> _Exercise directions_: Each line of the data is to be output verbatim, with the images removed.

(Items from a data source)
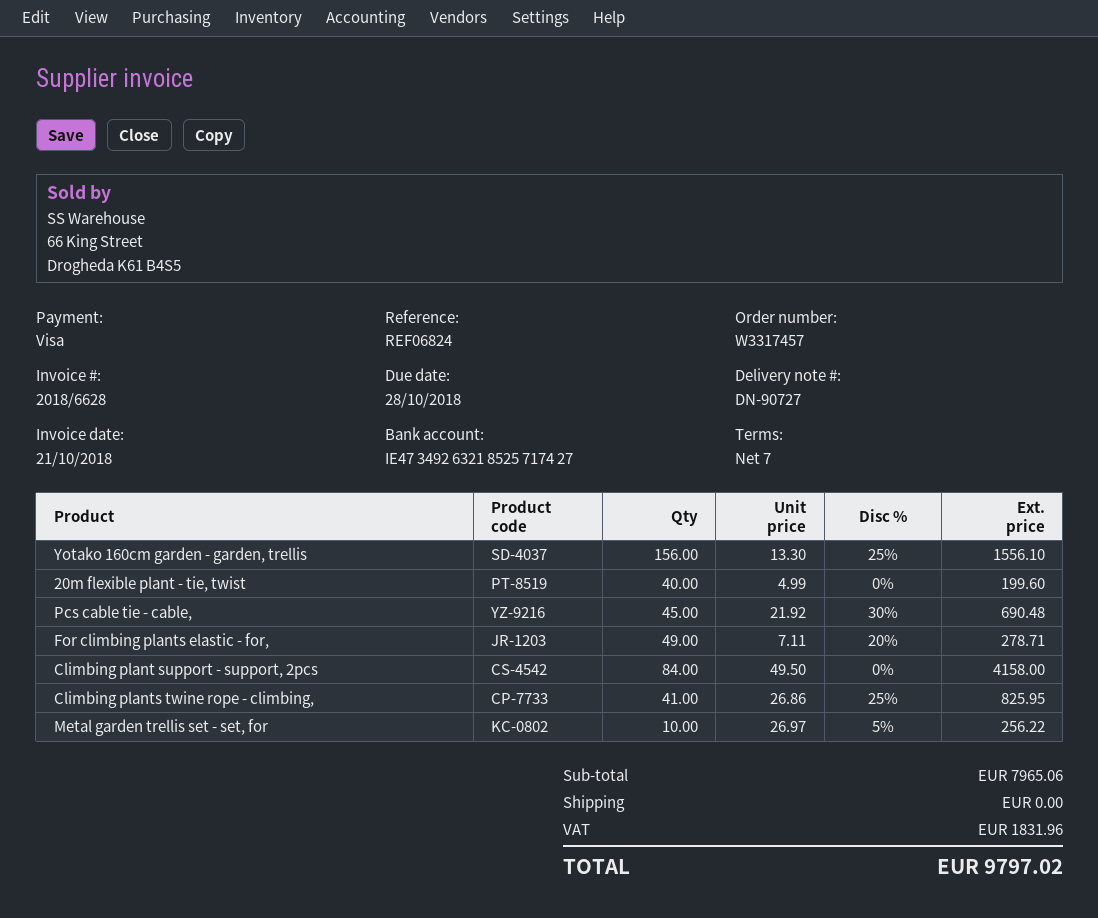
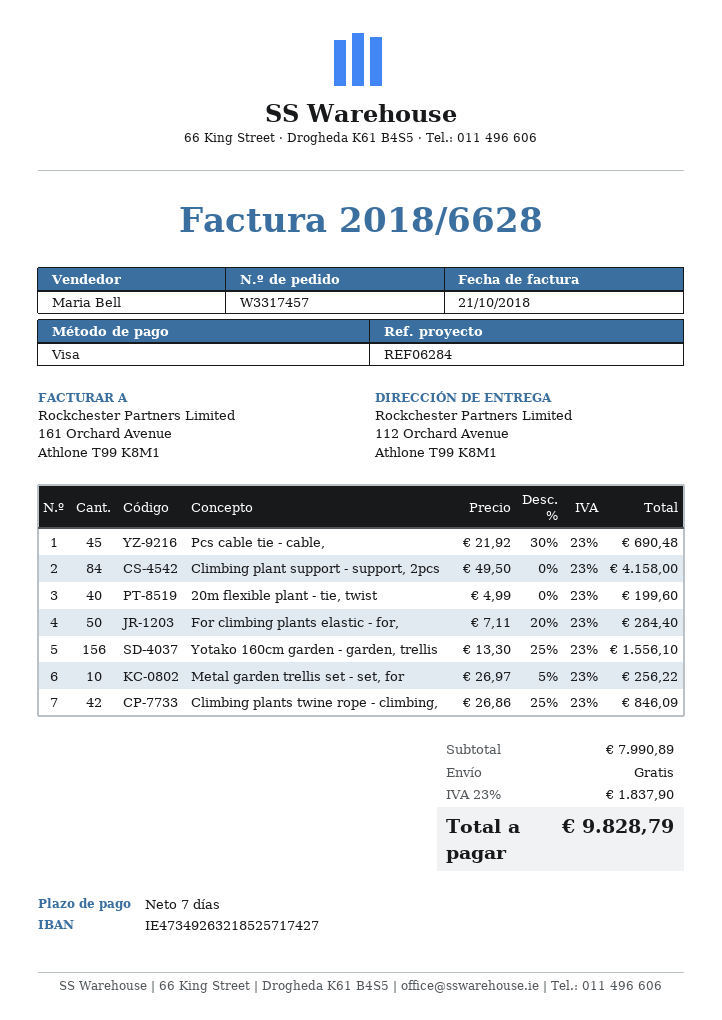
reference: REF06824 -> REF06284
For climbing plants elastic - for,: 49 x 7.11 - 20% = 278.71 -> 50 x 7.11 - 20% = 284.40
Climbing plants twine rope - climbing,: 41 x 26.86 - 25% = 825.95 -> 42 x 26.86 - 25% = 846.09
subtotal: 7965.06 -> 7990.89
tax: 1831.96 -> 1837.90
total: 9797.02 -> 9828.79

> _The completed task_:
reference: REF06824 -> REF06284
For climbing plants elastic - for,: 49 x 7.11 - 20% = 278.71 -> 50 x 7.11 - 20% = 284.40
Climbing plants twine rope - climbing,: 41 x 26.86 - 25% = 825.95 -> 42 x 26.86 - 25% = 846.09
subtotal: 7965.06 -> 7990.89
tax: 1831.96 -> 1837.90
total: 9797.02 -> 9828.79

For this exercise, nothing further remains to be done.